Sur Terménès, tout commençait dans la « cabine ». Celle dans laquelle on vous enfermait nu
dès que vous passiez les portes du camp. Une boite de deux mètres sur trois, basse de plafond.
On vous disait d’attendre. On vous ordonnait de vous asseoir par terre. Sans vous préciser que
c’était pour éviter que vous vous blessiez en tombant. Et vous vous réveilliez six heures plus
tard, avec mal au crâne et un implant greffé à l’arrière de votre nuque. Un gardien attendait que
vous ayez retrouvé vos esprits, puis il se campait devant vous, effleurait sa commande.
Impossible de réfréner un cri. Vos membres se raidissaient devant vous, vous sentiez vos
cheveux se dresser sur la tête. Vous saisissiez alors votre nuque à pleine main, comme pour
chercher à atteindre la source de la douleur. Mais, comment chasser ce qui venait de l’intérieur ?
« C’est l’intensité la plus faible ! Vous annonçait enfin le garde avec un sourire satisfait. La
plus forte, c’est la mort. Chaque acte de rébellion, de désobéissance, est sanctionné de trois
secondes à l’intensité intermédiaire.»
« Personne ne s’est jamais évadé de Terménès, leur avait annoncé un peu plus tard le
contremaître du camp. Tenter de s’évader, c’est mourir, avait-il continué. Faites votre travail,
tenez vous à carreaux, et nous vous laisserons tranquille.»
Mais, comment deux alcidiens imprégnés du sens de la justice, de celui de la loyauté, pour qui
faire preuve de courage était aussi naturel que n’importe quelle autre fonction vitale, auraient-ils
pu rester indifférents aux traitements que subissaient les bagnards dans le camp ? Et comment
ne pas répondre aux gardes, quand leurs ordres allaient jusqu’à l’absurdité ?

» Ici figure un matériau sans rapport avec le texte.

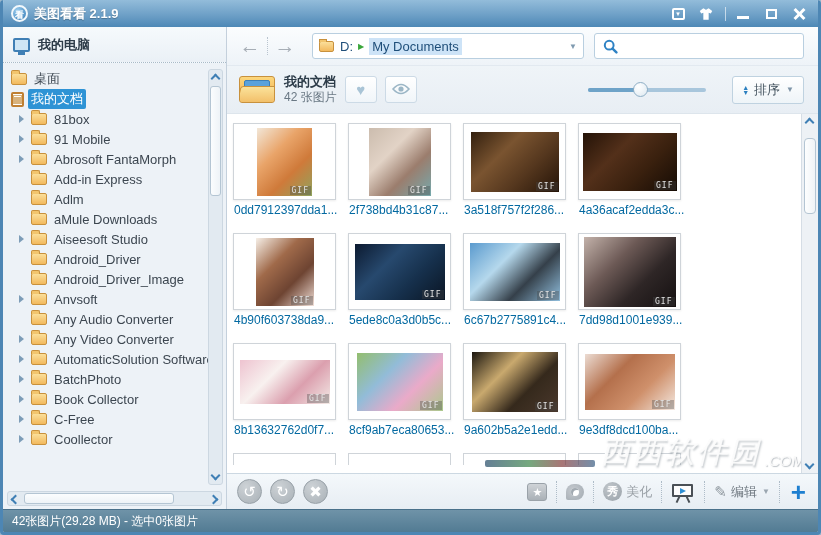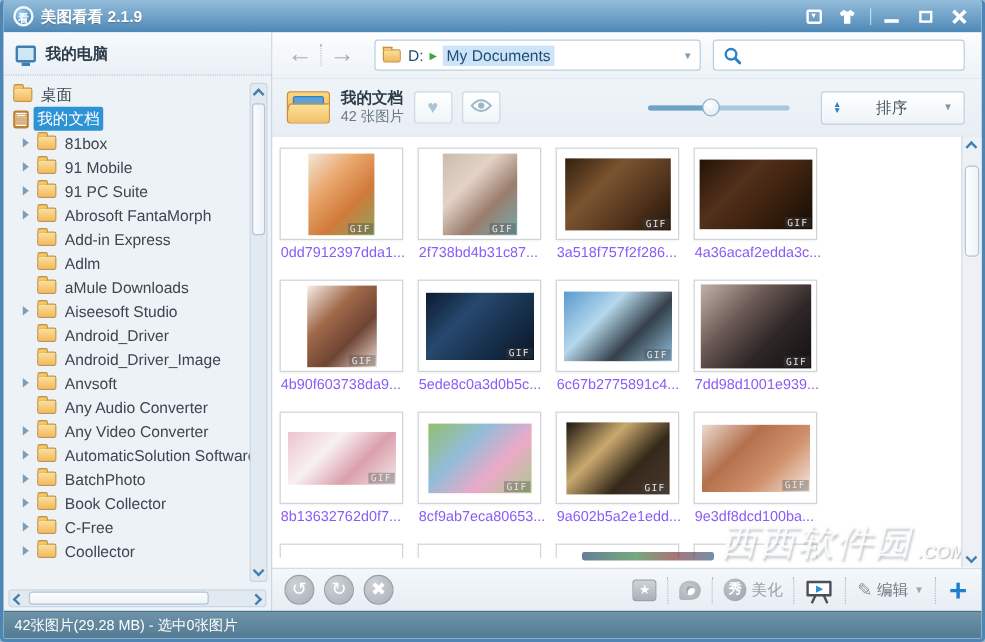--- a/index.html
+++ b/index.html
@@ -97,7 +97,7 @@
   .slider::before { content:""; position:absolute; left:0; top:0; height:4px; width:42%; background:#6ea3c8; border-radius:2px; }
   .slider-thumb { position:absolute; left:38%; top:-6px; width:15px; height:15px; background:radial-gradient(circle at 35% 30%,#ffffff,#dce8f0); border:1px solid #8fafc6; border-radius:50%; }
   .sort-btn { height:28px; border:1px solid #bfd2e0; border-radius:3px; background:linear-gradient(#ffffff,#eef4f8);
-              display:flex; align-items:center; padding:0 9px; font-size:13px; color:#44535f;gap:24px; }
+              display:flex; align-items:center; padding:0 9px; font-size:13px; color:#44535f; }
   .sort-icon { display:inline-flex; flex-direction:column; margin-right:5px; line-height:5px; }
   .sort-icon span { font-size:7px; color:#2b7fc0; }
   .sort-caret { font-size:8px; color:#7f95a8; margin-left:6px; }

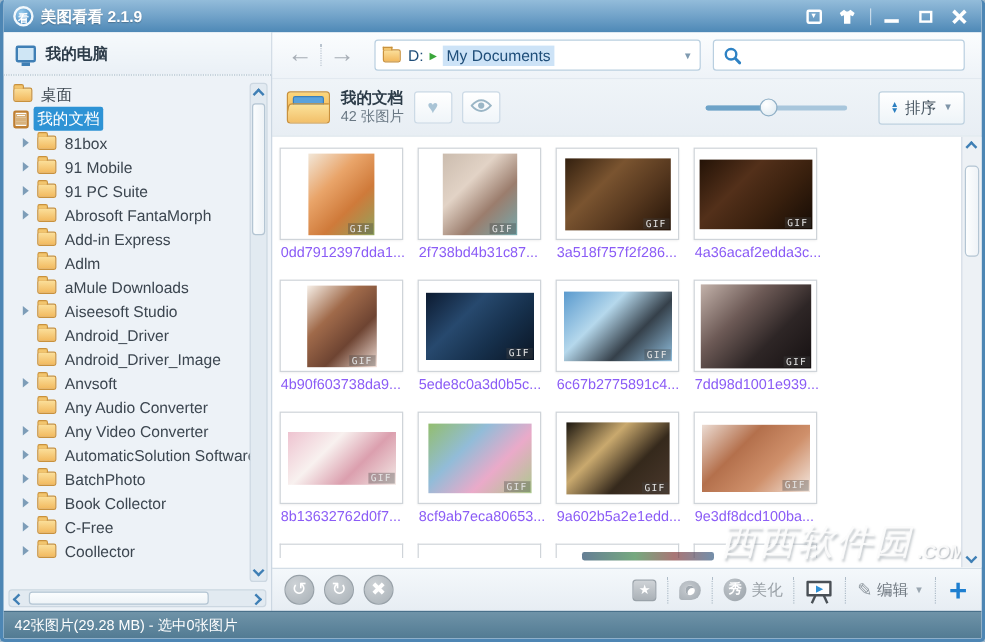--- a/index.html
+++ b/index.html
@@ -227,13 +227,6 @@
               <i class="tri"></i>
             </span>
             <span class="tico folder"></span>
-            <span class="tlabel">91 PC Suite</span>
-          </div>
-          <div class="tree-row indent">
-            <span class="tree-arrow">
-              <i class="tri"></i>
-            </span>
-            <span class="tico folder"></span>
             <span class="tlabel">Abrosoft FantaMorph</span>
           </div>
           <div class="tree-row indent">

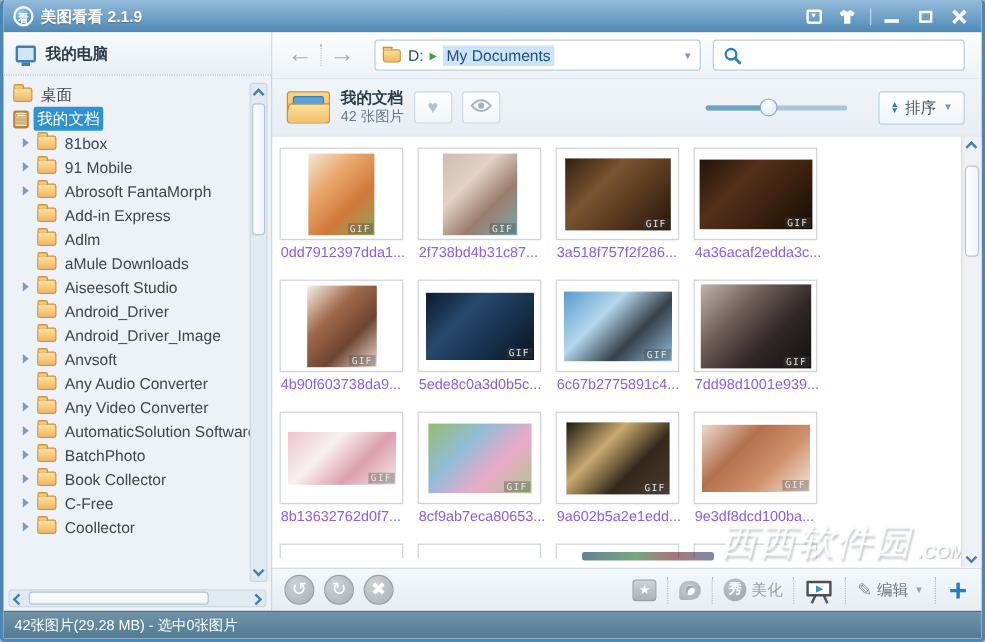--- a/index.html
+++ b/index.html
@@ -111,7 +111,7 @@
   .thumb { position:relative; }
   .gif-badge { position:absolute; right:1px; bottom:1px; font-family:"DejaVu Sans Mono",monospace; font-size:8px;
                color:#e4e4e4; background:rgba(70,70,70,.35); padding:0 2px; letter-spacing:1px; }
-  .fname { font-size:12px; color:#8b5cf6; margin:3px 0 15px 1px; white-space:nowrap; }
+  .fname { font-size:12px; color:#0369a1; margin:3px 0 15px 1px; white-space:nowrap; }
   .stub { width:103px; height:12px; background:#fff; border:1px solid #cfd4d9; border-bottom:none; margin-right:12px; }
   .stub-row { display:flex; }
   .stub-row .stubcell { width:115px; }

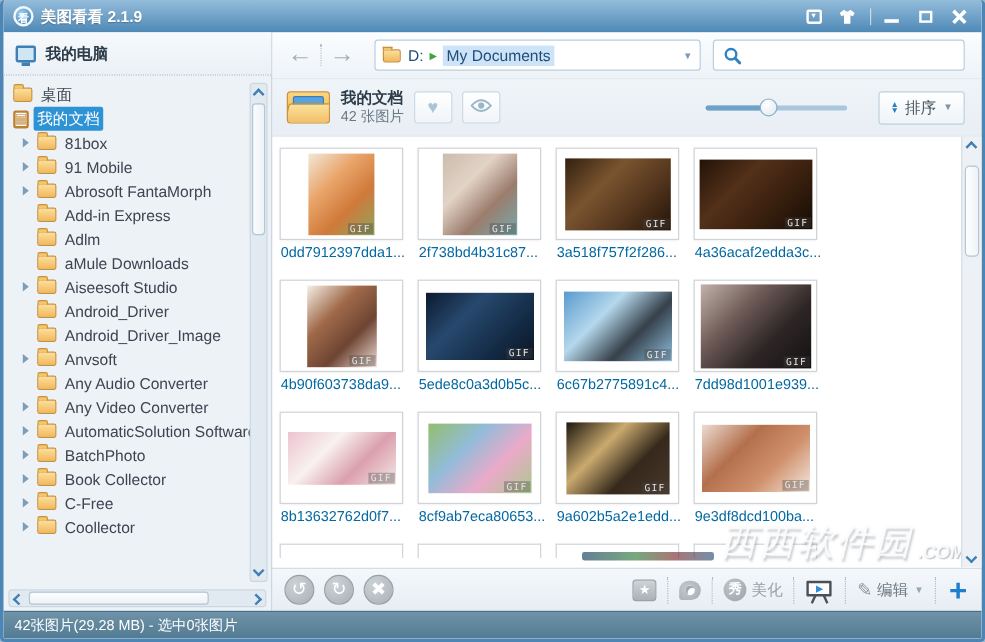--- a/index.html
+++ b/index.html
@@ -120,7 +120,7 @@
   .wm-text { font-size:30px; font-weight:normal; font-style:italic; color:rgba(252,252,252,.92);
              text-shadow:1px 2px 2px rgba(120,130,140,.45), -1px -1px 0 #ffffff; letter-spacing:2px; }
   .wm-strip { width:110px; height:7px; margin:0 6px 6px 0; background:linear-gradient(90deg,#123a5c,#2c7a3a 40%,#7a2c2c 70%,#28527c); opacity:.65; border-radius:2px; }
-  .wm-com { font-size:15px; font-weight:bold; font-style:italic; color:rgba(250,250,250,.95); text-shadow:1px 1px 1px rgba(120,130,140,.5); margin:0 0 4px 4px; }
+  .wm-com { font-size:15px; font-weight:normal; font-style:italic; color:rgba(250,250,250,.95); text-shadow:1px 1px 1px rgba(120,130,140,.5); margin:0 0 4px 4px; }
   
   .c-scroll { position:absolute; top:0; right:0; bottom:0; width:17px; background:#edf1f5; border-left:1px solid #d5dde5; }
   .c-scroll .thumb { position:absolute; left:2px; right:2px; top:24px; height:76px; background:linear-gradient(90deg,#fdfefe,#eff3f7); border:1px solid #b4c5d3; border-radius:4px; }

Des décharges intermédiaires, Parfait et Estéban en avaient eu leur compte. Au bout d’une
semaine, Intervenir, Résister, étaient devenus leur marque de fabrique. Quand bien même à
chaque fois ils devaient se tordre de douleur. Ils se galvanisaient l’un l’autre. Et quand l’un
subissait une décharge, il n’était pas rare que l’autre en subisse une à son tour dans les minutes
qui suivaient. C’est à cette époque, qu’on s’était mis à les surnommer « les deux !». S’en
prendre à l’un, c’était s’en prendre à l’autre. Peu à peu, ils étaient devenus le centre de
l’attention du camp. Leur résistance dépassait l’entendement. Les bagnards les plus faibles se
mettaient sous leur protection. La haine des deux chevaliers, leur sentiment de révolte se
nourrissaient de chaque décharge supplémentaire. Bien sûr, à cette cadence, ils marchaient à la
mort. Ce n’était qu’une question de temps.
Alors, l’Ancien était intervenu. C’était un homme de soixante-cinq ans, au crâne dégarni.
Seules, quelques touffes de cheveux blancs poussaient derrière ses oreilles. Au milieu des
profondes rides qui creusaient son visage, son regard gris acier étincelait d’une lucidité
extraordinaire. Sous sa peau, saillait une couche de muscles rôdés, endurcis par trente-cinq
années de travaux forcés. Enfin sa peau, noircie par le travail en plein air et par l’air vicié de la
mine, se fendillait de petites veinules roses.